L’occasion, pour ceux qui l’avaient raté, de relire ce grand moment de #journalisme_à_képi dans le Monde en 2012, par Florence Aubenas, pleine d’enthousiasme pour ses gentils rebelles en tongues (si, vraiment, en tongues !) qui viennent « libérer » Alep :
►http://www.lemonde.fr/proche-orient/article/2012/07/23/a-alep-en-syrie-mais-c-est-la-revolution_1737028_3218.html
Autour, les enfants font une haie d’honneur, éblouis, tellement transis d’admiration qu’ils n’osent plus approcher ces hommes, qui, il y a quelques instants encore, étaient leur père, leur frère ou leur cousin.

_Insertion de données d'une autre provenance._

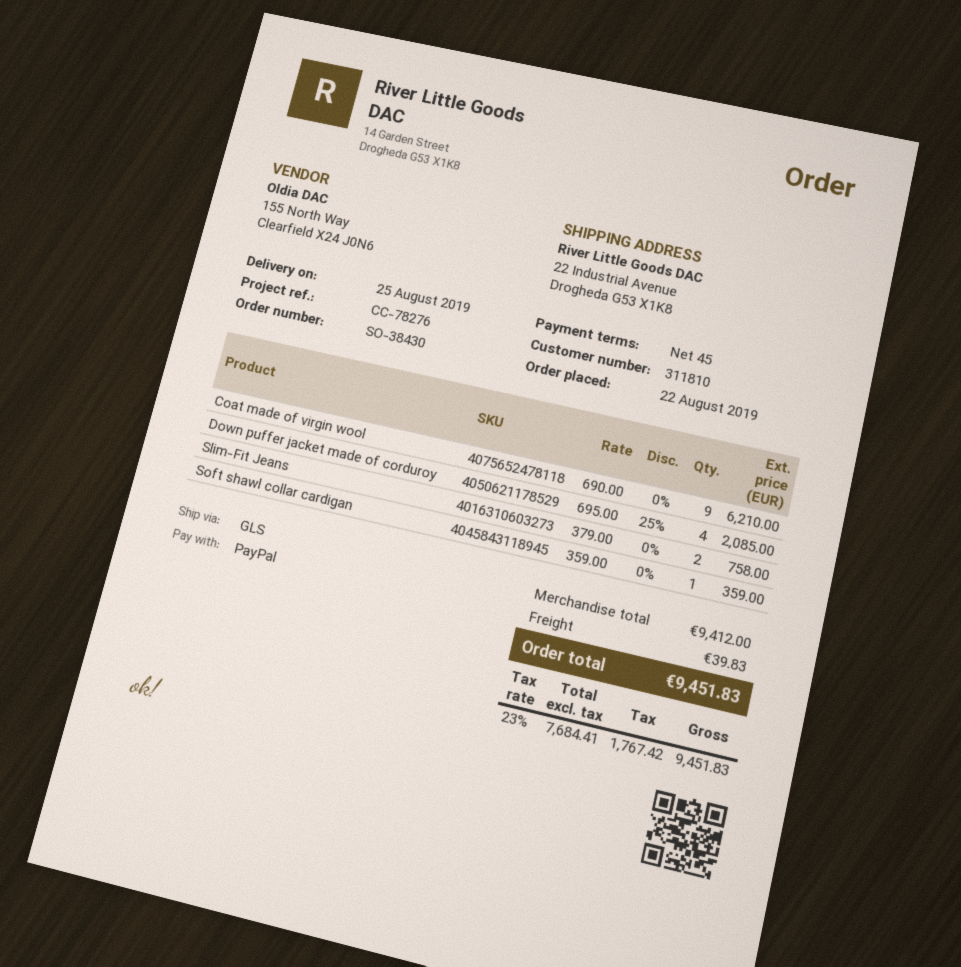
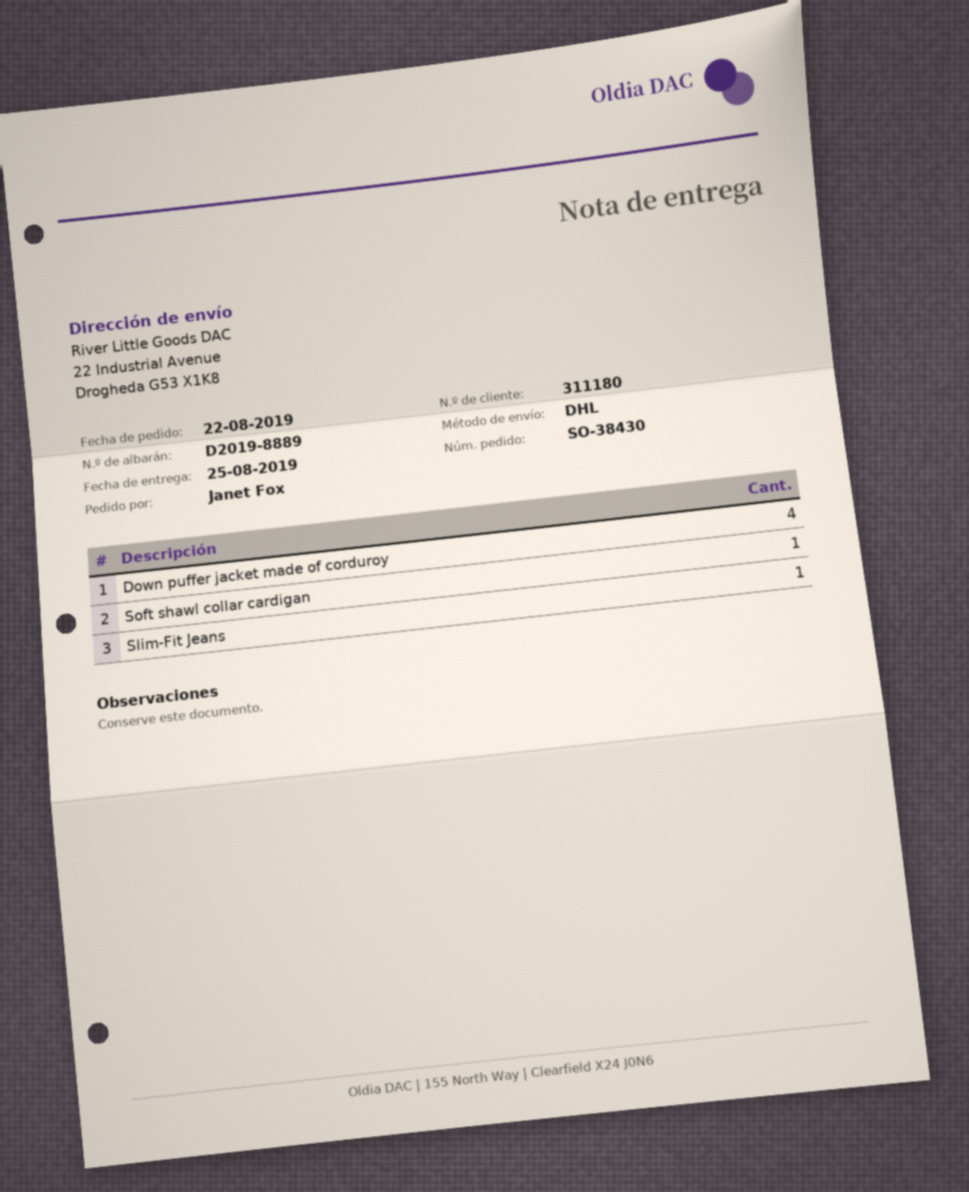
customer number: 311810 -> 311180
shipping method: GLS -> DHL
Coat made of virgin wool: 9 -> none
Slim-Fit Jeans: 2 -> 1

Alep est à moins de 20 km mais on roule pendant plus d’une heure dans la nuit pour y entrer, convoi fragile de combattants, tout juste munis de quelques pauvres armes antichars et rien contre les hélicoptères.
[…] Elle [la révolution] avance à petits pas, en claquettes et tee-shirt, façon camouflage troué, de succès modestes en débandades cuisantes, portée par la certitude inébranlable en sa victoire.
Et comme j’adore me citer moi-même : j’évoquais à l’époque la responsabilité qu’il y a à porter la guerre dans une ville, et qu’il n’y a avait rien d’enthousiasmant à l’idée que cette ville allait être détruite et à prétendre interviewer des gens fraîchement « libérés » qui craignent de mourir ou qui savent que leurs proches risquent de mourir…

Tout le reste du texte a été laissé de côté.